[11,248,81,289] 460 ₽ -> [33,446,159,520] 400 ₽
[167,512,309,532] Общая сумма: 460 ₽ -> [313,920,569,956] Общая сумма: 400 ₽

= = = = =

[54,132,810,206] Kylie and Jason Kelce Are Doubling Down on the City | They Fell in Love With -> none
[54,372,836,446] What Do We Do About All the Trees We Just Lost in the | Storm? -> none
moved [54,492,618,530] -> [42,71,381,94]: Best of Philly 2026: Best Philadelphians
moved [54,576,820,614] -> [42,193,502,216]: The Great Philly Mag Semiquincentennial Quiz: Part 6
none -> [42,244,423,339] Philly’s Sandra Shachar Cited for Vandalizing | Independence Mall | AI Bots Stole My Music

= = = = =

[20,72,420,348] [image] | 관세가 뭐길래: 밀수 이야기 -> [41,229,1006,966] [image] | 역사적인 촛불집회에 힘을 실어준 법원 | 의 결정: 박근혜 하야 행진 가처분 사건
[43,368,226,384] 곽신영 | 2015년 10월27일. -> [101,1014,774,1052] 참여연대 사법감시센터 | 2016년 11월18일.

= = = = =

# [WORK REQUEST]
Above are the records; copy each line from them that includes the string "none".

# [OUTPUT BELOW]
[54,132,810,206] Kylie and Jason Kelce Are Doubling Down on the City | They Fell in Love With -> none
[54,372,836,446] What Do We Do About All the Trees We Just Lost in the | Storm? -> none
none -> [42,244,423,339] Philly’s Sandra Shachar Cited for Vandalizing | Independence Mall | AI Bots Stole My Music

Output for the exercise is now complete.